Munsell, who attended the meeting, said that starting investigations at the presumptive positive stage will save time. “That’s a one- to two-day improvement over current policy,” he commented.

Waldrop agreed that this will be a step in the right direction. But he said the consumer groups’ biggest concern, and one not addressed in the FSIS plan, is that when the FSIS finds E coli in routine testing at a grinding facility, it doesn’t test unopened packages of source material awaiting grinding there.

Felicia Nestor of Food and Water Watch pressed that question at the meeting.
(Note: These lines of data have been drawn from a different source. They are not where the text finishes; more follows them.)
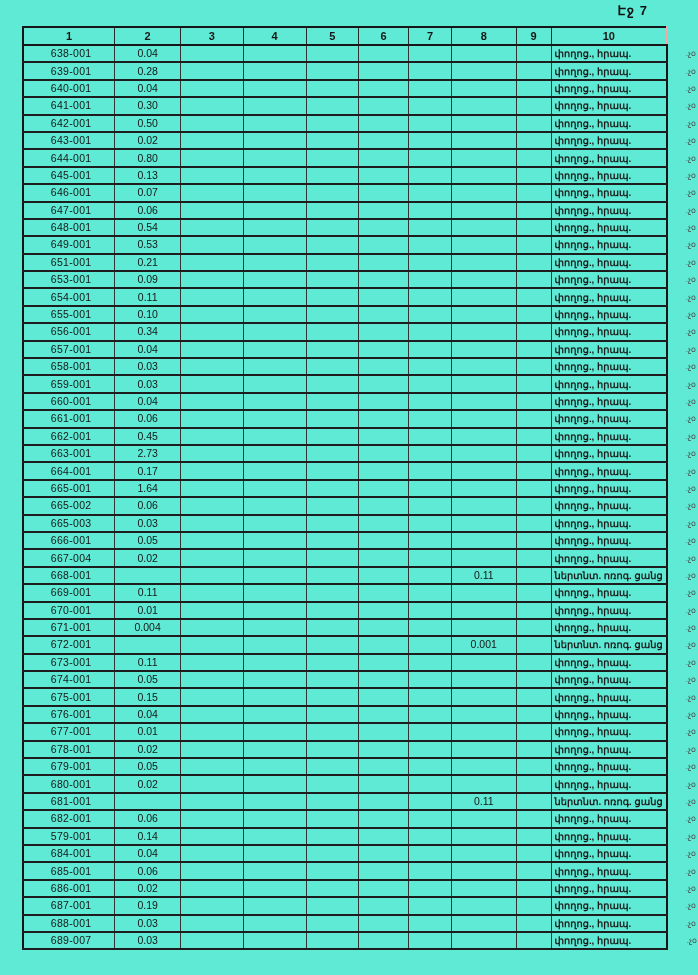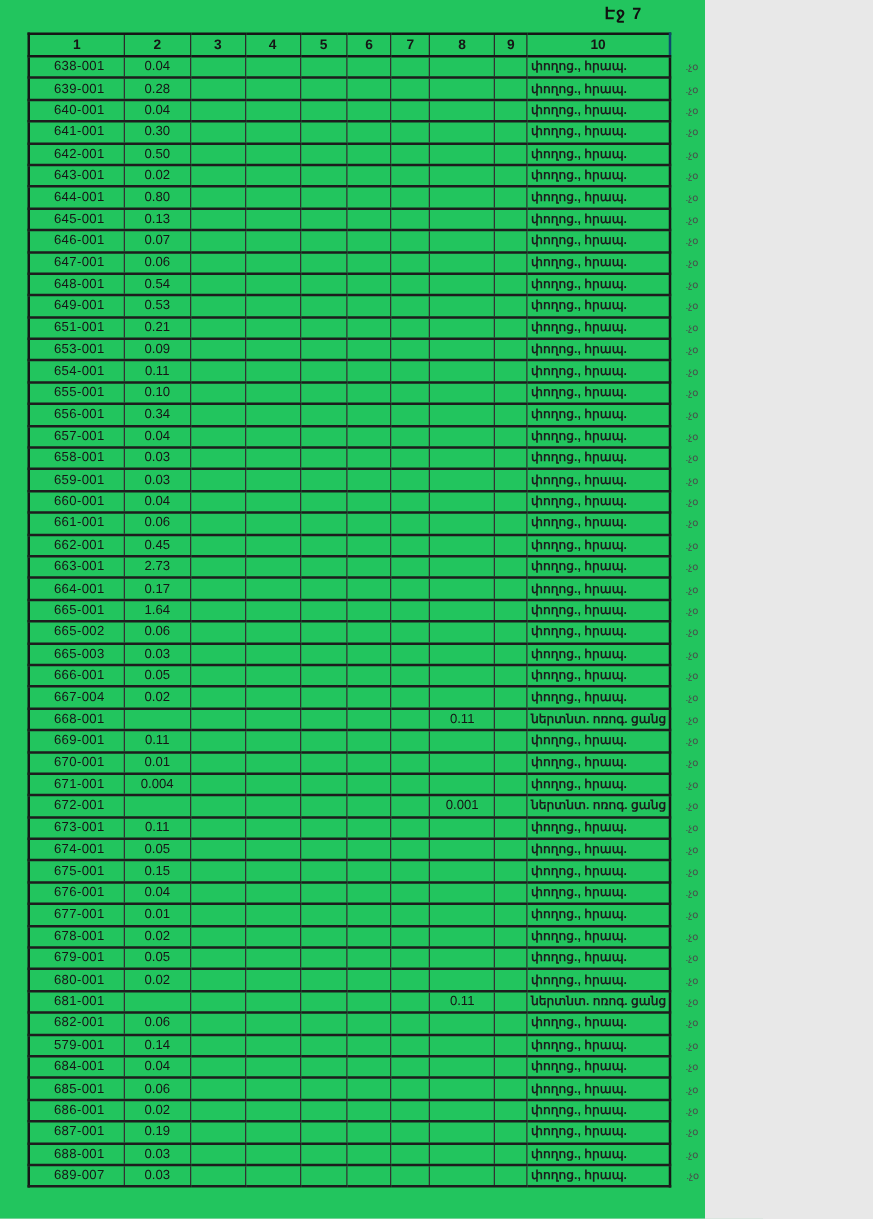--- a/index.html
+++ b/index.html
@@ -4,7 +4,7 @@
 <style>
   html,body{margin:0;padding:0;background:#e8e8e8;}
   .page{
-    width:564px;height:975px;background:#22c55e;position:relative;
+    width:698px;height:975px;background:#5eead4;position:relative;
     font-family:"Liberation Sans",sans-serif;color:#161616;overflow:hidden;
     box-sizing:border-box;
   }

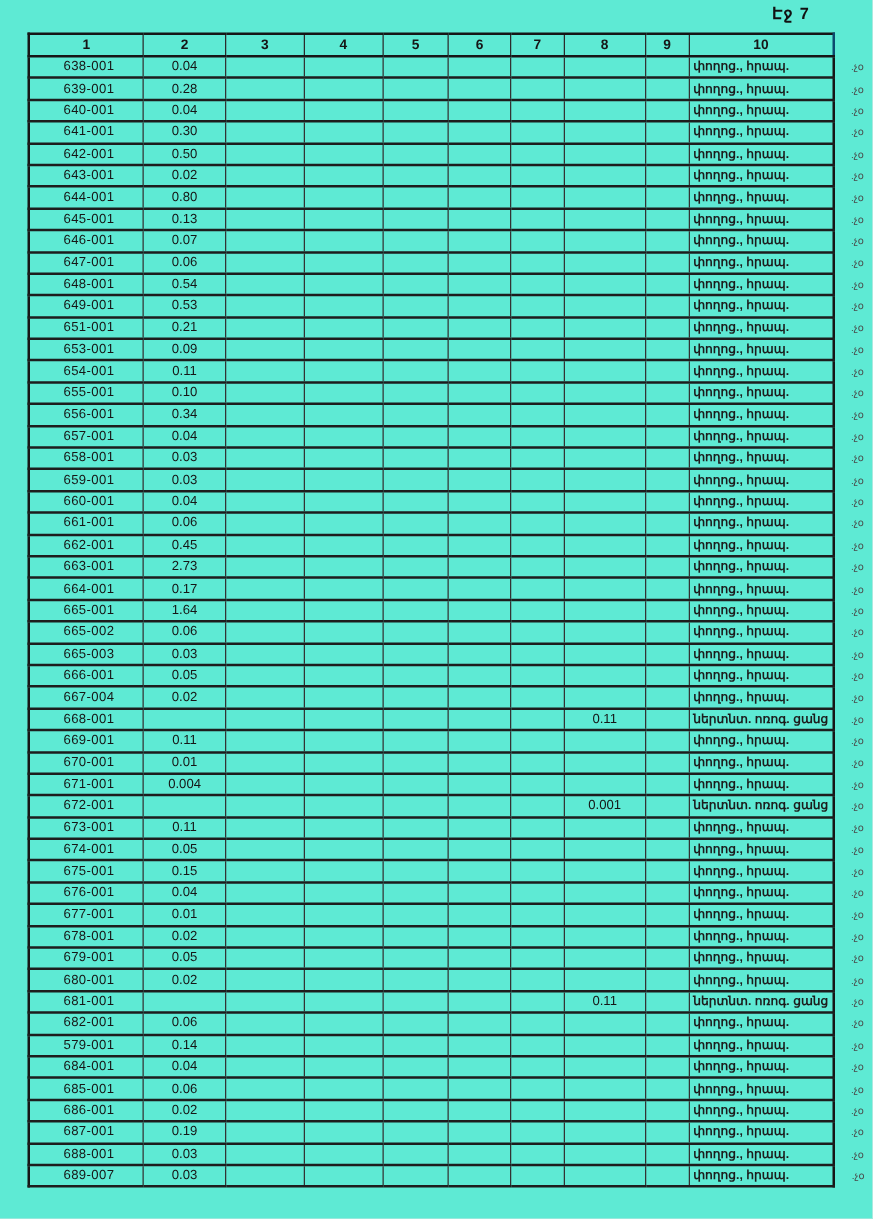--- a/index.html
+++ b/index.html
@@ -28,7 +28,7 @@
     font-size:11px;font-weight:bold;text-align:center;height:16px;
   }
   th.hcell.c1{border-left:2px solid #161616;}
-  th.hcell.c10{border-right:2px solid #0c4a6e;}
+  th.hcell.c10{border-right:2px solid #fca5a5;}
   td{border-right:1px solid #333;border-bottom:2px solid #1d1d1d;}
   td.c1{border-left:2px solid #161616;text-align:center;padding-left:4px;letter-spacing:.3px;}
   td.c10{border-right:2px solid #161616;text-align:left;padding-left:3px;font-size:9.8px;font-weight:bold;color:#1c1c1c;margin-top:37px;}

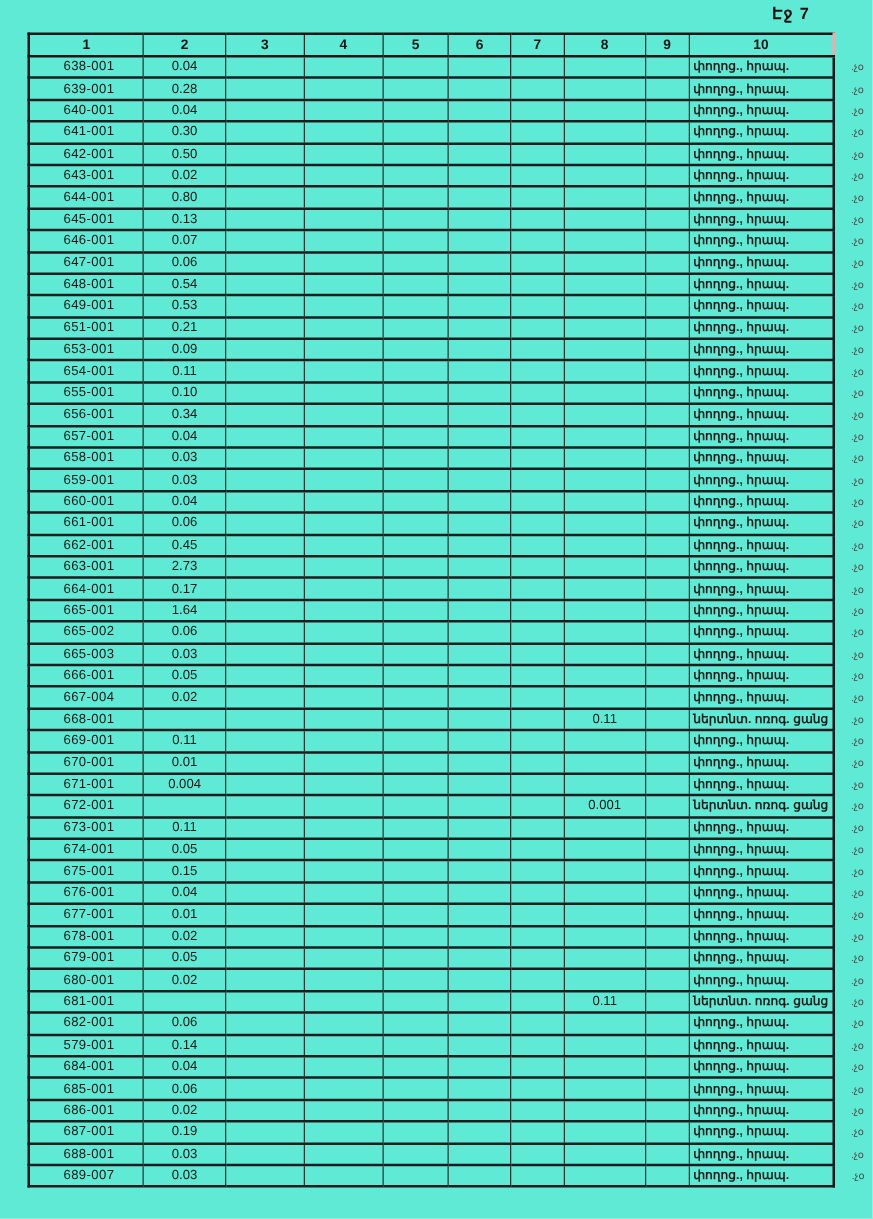--- a/index.html
+++ b/index.html
@@ -35,7 +35,7 @@
   td.center{text-align:center;}
   .mcell, th.mcell, td.mcell{
     border:none;background:transparent;
-    font-size:8px;color:#4a4a4a;text-align:center;padding-left:8px;font-weight:normal;
+    font-size:8px;color:#4a4a4a;text-align:right;padding-left:8px;font-weight:normal;
   }
 </style>
 </head>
She said testing unopened packages of source material would help identify the source of the contamination if there are multiple suppliers and would also speed appropriate steps if there is only one supplier.

In response to Nestor’s questions, Dr. Daniel Engeljohn of the FSIS acknowledged that the agency in its routine testing program does not currently test unopened packages of incoming source materials at “a further processor.”

He said there are several reasons for that approach. One is that producers of ground beef are expected to have programs to verify that their incoming materials meet food safety standards. A second reason is that both FSIS and industry data would show that “the likelihood of finding a positive in that unopened trim is very, very low, even though it may be the source that contaminated the production lot.”